RECORDED DATA —
■ ■ ■ ■ ■ ■ ■

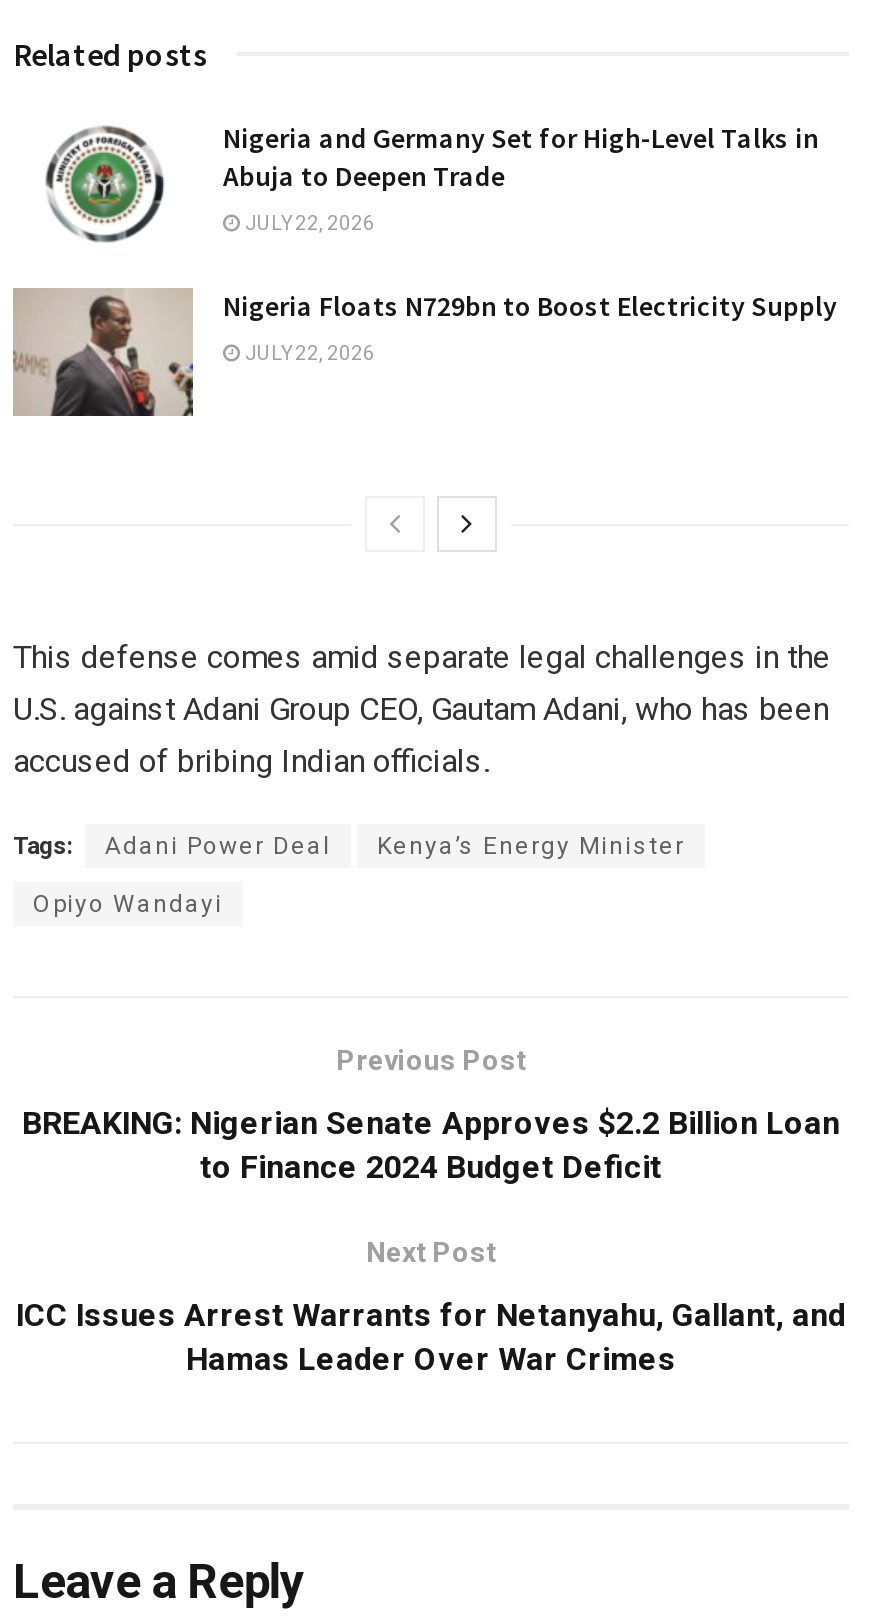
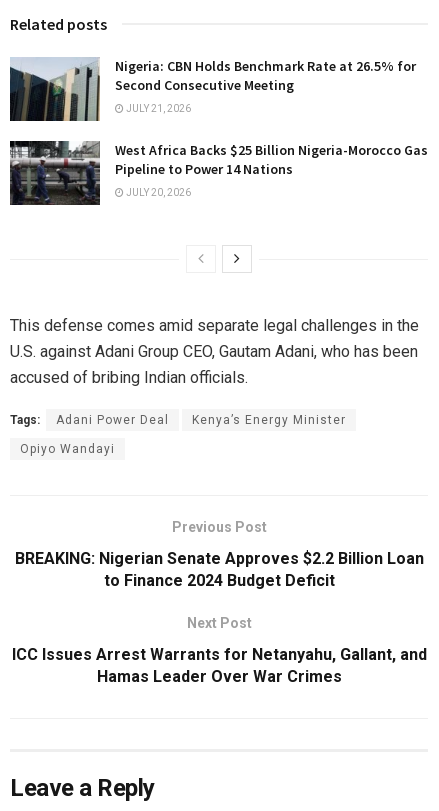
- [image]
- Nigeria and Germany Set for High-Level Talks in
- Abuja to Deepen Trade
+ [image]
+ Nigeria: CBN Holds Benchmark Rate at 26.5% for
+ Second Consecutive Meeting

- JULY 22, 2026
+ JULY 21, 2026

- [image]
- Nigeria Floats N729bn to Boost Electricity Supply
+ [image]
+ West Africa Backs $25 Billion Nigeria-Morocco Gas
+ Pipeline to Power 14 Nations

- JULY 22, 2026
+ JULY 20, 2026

■ ■ ■ ■ ■ ■ ■

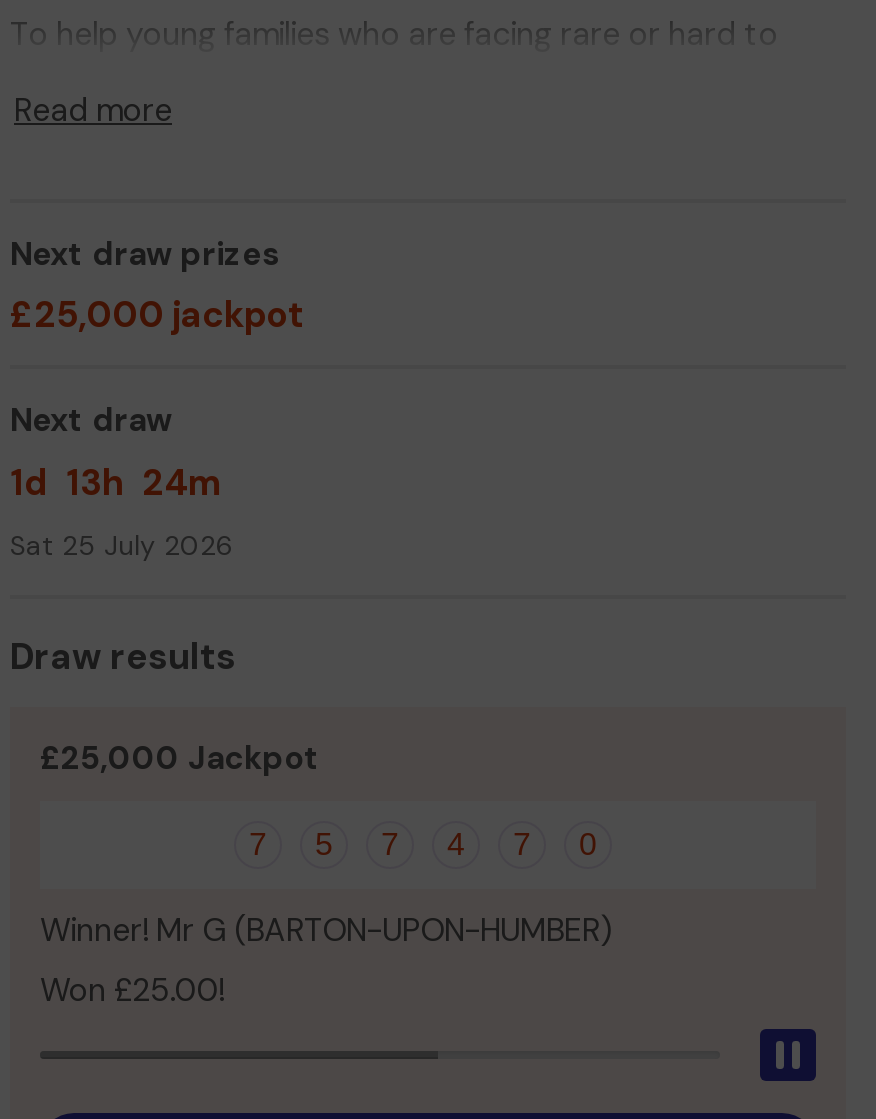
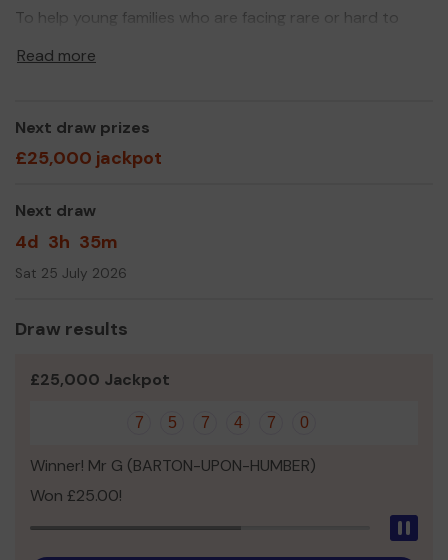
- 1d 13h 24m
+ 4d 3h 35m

■ ■ ■ ■ ■ ■ ■

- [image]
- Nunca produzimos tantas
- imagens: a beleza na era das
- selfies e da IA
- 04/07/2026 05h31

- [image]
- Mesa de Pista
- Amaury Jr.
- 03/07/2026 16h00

■ ■ ■ ■ ■ ■ ■

WORK TO BE COMPLETED — With the line that has "- imagens: a beleza na era das" as the first and the line that has "- 03/07/2026 16h00" as the last, repeat exactly that run of lines above and no more.

OUTPUT FOR THIS EXERCISE —
- imagens: a beleza na era das
- selfies e da IA
- 04/07/2026 05h31

- [image]
- Mesa de Pista
- Amaury Jr.
- 03/07/2026 16h00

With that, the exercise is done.